I fedeli lettori del nostro giornale spaziale, a cui capita talvolta di imbattersi nei miei capricciosi giudizi, sanno quanto poco ami la musica italiana. Sia chiaro, non trattasi di supponenza. Ho tutti i classici in edizione vinilica ed ho visto dal vivo i gruppi storici dagli anni '80 in poi (troppo giovane per aver surfato l'ondata progressive) innumerevoli volte, alcuni anche in una decina di occasioni, magari più di una data nello stesso tour. Negli ultimi anni, ritenuta, in linea di massima, bollita la scena degli anni '90 (è una sorpresa l'ultimo Afta, che gira che è un piacere) e assolutamente insopportabile quella post-rock dello stivale, seguo giusto due o tre personaggi (taccio, per ragioni di pudore anagrafico, delle mie latenze per Roberta Sammarelli). Dei Bachi da Pietra ho già avuto modo di cantarne le lodi in un paio di scritti. Di Theo Teardo posso dire che lo ritengo autore di film scores di livello internazionale. L'altro pezzo da novanta è, per la mia onesta e modesta opinione, Diego Mancino.

Chi è costui, si domanderanno gli ignari. Un lodevole cantante pop, potrei brevemente rispondere. Ma già il termine pop implica una serie di congetture alle quali non sono in grado di rispondere. Avendo deciso di essere prolisso, e superfluo, mi permetto di tornare all'inizio. Cos'è che, in generale, non mi fa apprezzare, la musica, intesa nella sua forma canzone, italiana? Che, nella maggior parte di casi, è troppo emulativa di quella anglosassone. Per farVi un esempio, anche se, nel corso di una recensione, è prassi assolutamente fessa, alcune mattine fa ho sentito il nuovo singolo di Meg. Mi è parso un pezzo di Bjork di dieci anni fa. Perchè mai dovrei ascoltare una cosa, fatta peggio, stantia di due lustri? Anche perchè ritengo sia assolutamente possibile arricchire i suoni che provengono dall'estero con la nostra, intesa come italica, sensibilità, crogiuolo di sapori mediterranei e decadenza mitteleuropea. E ciò al fine di creare musica che non sia pedissequa deriva di mondi altrui, ma sia mondo nuovo, senza identità definita, come il giovane Arsenal di Wenger.

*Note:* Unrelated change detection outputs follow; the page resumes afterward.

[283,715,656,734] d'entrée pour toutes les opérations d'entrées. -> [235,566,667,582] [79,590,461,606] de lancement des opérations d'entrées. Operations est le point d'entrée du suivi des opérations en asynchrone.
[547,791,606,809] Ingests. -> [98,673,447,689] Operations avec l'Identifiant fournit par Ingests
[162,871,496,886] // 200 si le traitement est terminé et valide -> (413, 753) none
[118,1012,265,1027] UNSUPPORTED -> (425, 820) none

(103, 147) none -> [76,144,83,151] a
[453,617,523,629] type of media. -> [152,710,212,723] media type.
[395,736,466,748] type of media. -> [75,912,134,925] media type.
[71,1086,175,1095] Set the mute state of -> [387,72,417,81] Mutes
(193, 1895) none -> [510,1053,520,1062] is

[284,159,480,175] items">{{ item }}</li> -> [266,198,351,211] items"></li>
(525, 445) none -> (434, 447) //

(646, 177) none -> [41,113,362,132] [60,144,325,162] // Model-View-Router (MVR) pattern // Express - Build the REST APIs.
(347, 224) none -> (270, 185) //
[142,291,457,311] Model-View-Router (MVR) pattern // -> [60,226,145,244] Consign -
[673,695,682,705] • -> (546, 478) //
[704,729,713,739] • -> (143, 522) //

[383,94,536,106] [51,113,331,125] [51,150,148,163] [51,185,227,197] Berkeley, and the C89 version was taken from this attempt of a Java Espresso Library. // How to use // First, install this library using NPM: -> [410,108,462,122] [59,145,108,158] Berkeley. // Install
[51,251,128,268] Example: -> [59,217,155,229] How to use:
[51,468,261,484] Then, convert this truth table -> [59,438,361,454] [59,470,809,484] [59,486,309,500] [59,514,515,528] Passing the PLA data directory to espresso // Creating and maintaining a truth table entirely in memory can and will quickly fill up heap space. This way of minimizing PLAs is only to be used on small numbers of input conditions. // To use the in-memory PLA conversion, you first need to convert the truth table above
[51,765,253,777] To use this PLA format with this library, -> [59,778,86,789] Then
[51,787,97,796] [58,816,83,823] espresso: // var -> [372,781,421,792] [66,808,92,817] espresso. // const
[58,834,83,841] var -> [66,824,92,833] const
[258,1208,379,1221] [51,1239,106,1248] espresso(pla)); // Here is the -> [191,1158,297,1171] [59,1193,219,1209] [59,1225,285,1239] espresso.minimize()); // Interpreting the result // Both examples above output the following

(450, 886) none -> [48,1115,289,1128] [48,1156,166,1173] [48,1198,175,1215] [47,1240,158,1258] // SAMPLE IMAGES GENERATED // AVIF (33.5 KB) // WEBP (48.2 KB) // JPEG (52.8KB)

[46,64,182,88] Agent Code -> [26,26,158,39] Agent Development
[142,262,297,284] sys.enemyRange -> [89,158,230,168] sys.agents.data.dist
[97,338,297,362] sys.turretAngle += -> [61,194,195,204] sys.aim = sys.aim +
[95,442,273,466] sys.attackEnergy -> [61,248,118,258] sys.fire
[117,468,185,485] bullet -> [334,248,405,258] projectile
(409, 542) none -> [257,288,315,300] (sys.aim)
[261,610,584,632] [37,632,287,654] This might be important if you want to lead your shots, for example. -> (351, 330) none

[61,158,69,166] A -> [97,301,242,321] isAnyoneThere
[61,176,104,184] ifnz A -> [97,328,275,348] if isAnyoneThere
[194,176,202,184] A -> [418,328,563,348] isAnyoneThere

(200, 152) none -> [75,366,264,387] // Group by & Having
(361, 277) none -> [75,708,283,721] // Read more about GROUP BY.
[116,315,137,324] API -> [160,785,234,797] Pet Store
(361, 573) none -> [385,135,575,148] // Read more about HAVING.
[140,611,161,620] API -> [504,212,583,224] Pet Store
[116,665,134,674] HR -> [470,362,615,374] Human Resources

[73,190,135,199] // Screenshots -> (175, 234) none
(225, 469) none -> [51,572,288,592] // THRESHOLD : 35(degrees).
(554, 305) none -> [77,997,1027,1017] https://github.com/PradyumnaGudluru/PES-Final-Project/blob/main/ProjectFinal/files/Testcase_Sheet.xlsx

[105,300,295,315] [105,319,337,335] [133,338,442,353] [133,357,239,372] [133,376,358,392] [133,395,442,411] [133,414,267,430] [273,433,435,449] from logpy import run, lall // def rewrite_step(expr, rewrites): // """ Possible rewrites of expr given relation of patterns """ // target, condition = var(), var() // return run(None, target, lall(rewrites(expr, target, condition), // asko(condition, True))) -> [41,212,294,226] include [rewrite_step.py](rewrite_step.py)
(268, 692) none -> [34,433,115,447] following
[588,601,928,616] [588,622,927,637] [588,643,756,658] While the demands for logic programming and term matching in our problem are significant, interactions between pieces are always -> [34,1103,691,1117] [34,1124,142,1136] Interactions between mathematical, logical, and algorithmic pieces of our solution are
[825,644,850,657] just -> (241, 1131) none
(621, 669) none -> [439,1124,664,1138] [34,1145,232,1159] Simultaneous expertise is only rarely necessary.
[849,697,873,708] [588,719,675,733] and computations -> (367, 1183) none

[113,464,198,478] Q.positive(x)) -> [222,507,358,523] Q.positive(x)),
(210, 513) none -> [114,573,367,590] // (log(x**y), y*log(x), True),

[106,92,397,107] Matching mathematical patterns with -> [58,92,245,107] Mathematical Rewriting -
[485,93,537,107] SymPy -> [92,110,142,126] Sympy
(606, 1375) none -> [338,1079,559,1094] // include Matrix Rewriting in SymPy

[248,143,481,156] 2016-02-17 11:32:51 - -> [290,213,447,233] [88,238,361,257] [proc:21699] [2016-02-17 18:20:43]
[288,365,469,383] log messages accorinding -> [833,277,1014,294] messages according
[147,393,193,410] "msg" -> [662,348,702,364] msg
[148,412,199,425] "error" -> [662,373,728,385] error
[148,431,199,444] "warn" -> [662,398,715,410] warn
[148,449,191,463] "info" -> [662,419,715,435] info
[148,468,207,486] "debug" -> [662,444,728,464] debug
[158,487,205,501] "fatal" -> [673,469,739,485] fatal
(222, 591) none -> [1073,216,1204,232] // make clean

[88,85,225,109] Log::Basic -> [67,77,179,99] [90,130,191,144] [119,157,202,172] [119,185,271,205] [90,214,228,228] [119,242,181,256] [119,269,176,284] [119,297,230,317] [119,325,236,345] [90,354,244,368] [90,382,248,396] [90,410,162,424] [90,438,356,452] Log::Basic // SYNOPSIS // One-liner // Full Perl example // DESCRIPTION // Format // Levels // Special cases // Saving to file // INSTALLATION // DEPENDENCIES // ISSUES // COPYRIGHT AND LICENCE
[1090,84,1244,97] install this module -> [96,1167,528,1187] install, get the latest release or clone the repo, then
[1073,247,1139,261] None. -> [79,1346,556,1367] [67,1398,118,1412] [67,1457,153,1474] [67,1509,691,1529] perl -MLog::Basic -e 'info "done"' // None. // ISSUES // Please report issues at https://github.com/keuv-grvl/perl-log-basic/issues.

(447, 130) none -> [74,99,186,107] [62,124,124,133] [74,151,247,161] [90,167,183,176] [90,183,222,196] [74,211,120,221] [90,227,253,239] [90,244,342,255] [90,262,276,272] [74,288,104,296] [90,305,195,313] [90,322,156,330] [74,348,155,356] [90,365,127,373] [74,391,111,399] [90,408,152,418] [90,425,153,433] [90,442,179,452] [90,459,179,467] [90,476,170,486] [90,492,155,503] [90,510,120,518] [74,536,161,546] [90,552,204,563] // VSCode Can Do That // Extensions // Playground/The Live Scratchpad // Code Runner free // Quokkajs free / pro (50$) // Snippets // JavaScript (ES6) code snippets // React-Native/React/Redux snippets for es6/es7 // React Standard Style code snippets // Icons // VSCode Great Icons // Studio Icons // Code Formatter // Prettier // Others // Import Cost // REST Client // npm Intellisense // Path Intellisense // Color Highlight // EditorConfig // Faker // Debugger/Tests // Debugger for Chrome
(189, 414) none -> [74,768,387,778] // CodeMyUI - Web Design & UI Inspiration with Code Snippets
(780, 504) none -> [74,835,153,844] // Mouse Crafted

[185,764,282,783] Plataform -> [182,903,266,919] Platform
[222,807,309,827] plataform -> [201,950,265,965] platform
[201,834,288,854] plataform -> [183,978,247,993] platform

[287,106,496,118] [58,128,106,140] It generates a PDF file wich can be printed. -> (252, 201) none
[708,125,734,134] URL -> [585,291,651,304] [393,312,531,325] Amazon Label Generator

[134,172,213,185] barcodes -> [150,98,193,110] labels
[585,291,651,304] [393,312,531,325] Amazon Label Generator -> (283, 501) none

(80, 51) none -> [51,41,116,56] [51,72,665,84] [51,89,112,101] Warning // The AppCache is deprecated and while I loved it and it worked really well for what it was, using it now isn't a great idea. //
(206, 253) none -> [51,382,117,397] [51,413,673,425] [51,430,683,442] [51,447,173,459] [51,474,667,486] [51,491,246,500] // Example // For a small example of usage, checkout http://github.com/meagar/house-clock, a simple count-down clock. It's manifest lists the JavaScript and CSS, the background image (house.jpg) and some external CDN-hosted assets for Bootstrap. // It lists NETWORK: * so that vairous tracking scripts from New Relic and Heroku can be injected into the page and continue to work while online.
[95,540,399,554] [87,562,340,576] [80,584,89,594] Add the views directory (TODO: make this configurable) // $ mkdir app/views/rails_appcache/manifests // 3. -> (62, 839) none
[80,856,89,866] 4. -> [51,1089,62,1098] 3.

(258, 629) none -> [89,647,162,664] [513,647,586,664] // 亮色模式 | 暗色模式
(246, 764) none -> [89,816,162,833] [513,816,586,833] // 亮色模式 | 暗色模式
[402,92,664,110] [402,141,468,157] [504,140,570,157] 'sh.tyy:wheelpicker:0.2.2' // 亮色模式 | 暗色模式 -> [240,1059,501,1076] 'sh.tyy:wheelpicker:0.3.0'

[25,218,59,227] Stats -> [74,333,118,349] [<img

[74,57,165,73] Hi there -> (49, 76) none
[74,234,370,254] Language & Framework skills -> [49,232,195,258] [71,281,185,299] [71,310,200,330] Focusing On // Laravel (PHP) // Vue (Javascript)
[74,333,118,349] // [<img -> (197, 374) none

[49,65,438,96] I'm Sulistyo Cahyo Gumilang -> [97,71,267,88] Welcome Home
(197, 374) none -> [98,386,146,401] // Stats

In ciò riesce, mi pare, Diego Mancino. Che scrive canzoni che hanno sì, talvolta, profumi beatlesiani ("Satellite"), altre, reminiscenze degli anni settanta quasi floydiane ("Soli Non Si E' Mai"), ma, infine, appare come scrittura pop tout court, senza luogo, se non una milanesità che è però mero punto di origine. Incidere ottime canzoni melodiche evitando la ripetitività e la bolsaggine, è impresa che sempre mi affascina. E, sì, ogni tanto, non essendo morto prima di diventare vecchio, mi piace ascoltare anche qualcuno che abbia un bel timbro e sappia cantare.

E così, in questa primavera quanto mai uggiosa, che solo ora appare aprirsi, i miei lenti risvegli, mentre mi domando perchè le cose non stiano mai al posto giusto, sono accompagnati da questo disco. Che, per almeno pochi istanti, mi fa credere che tutto andrà bene.